● **Required work**
Once you find the line containing "2018-09-02 11:12:22: 4569281 -> 4569310", output it and every line after it to the end of the records, exactly.

● **Dataset**
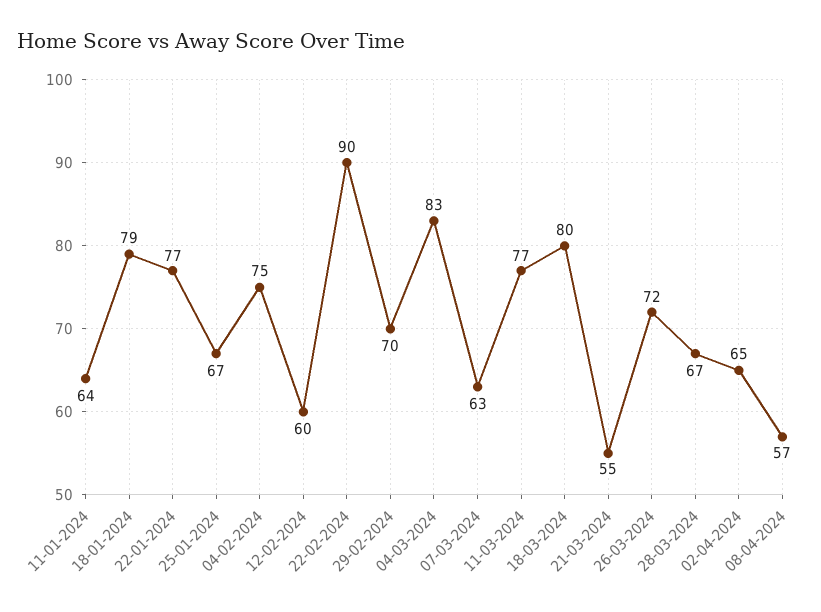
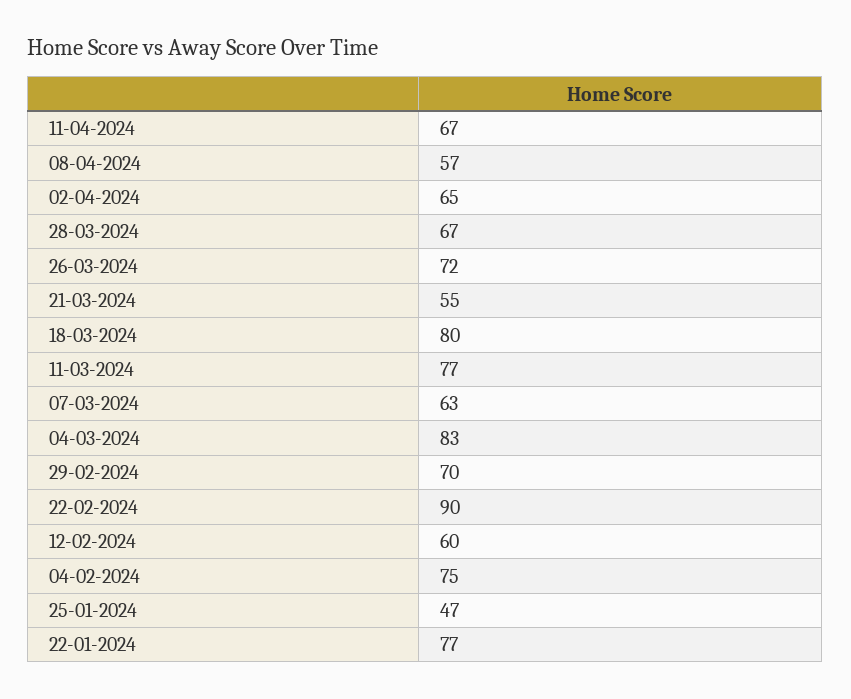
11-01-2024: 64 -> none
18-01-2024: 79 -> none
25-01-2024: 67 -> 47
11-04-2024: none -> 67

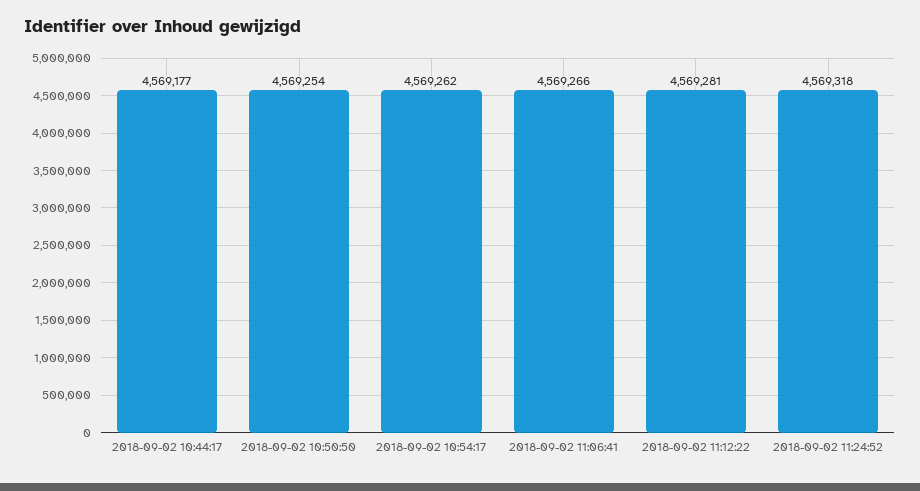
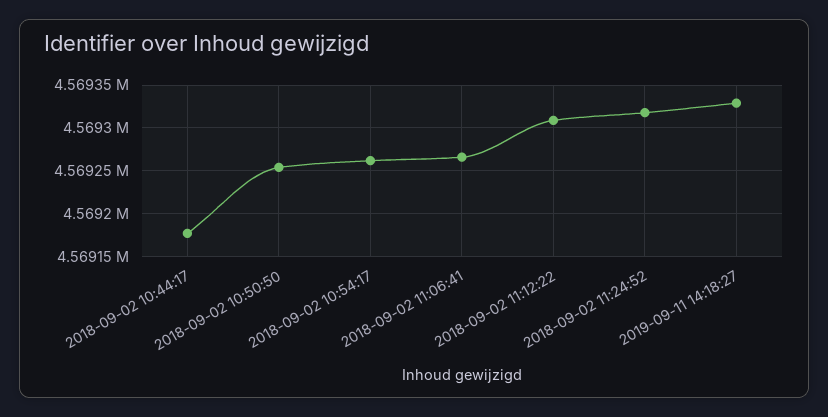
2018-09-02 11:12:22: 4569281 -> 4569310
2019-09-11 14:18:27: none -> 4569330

● **Answer to the exercise**
2018-09-02 11:12:22: 4569281 -> 4569310
2019-09-11 14:18:27: none -> 4569330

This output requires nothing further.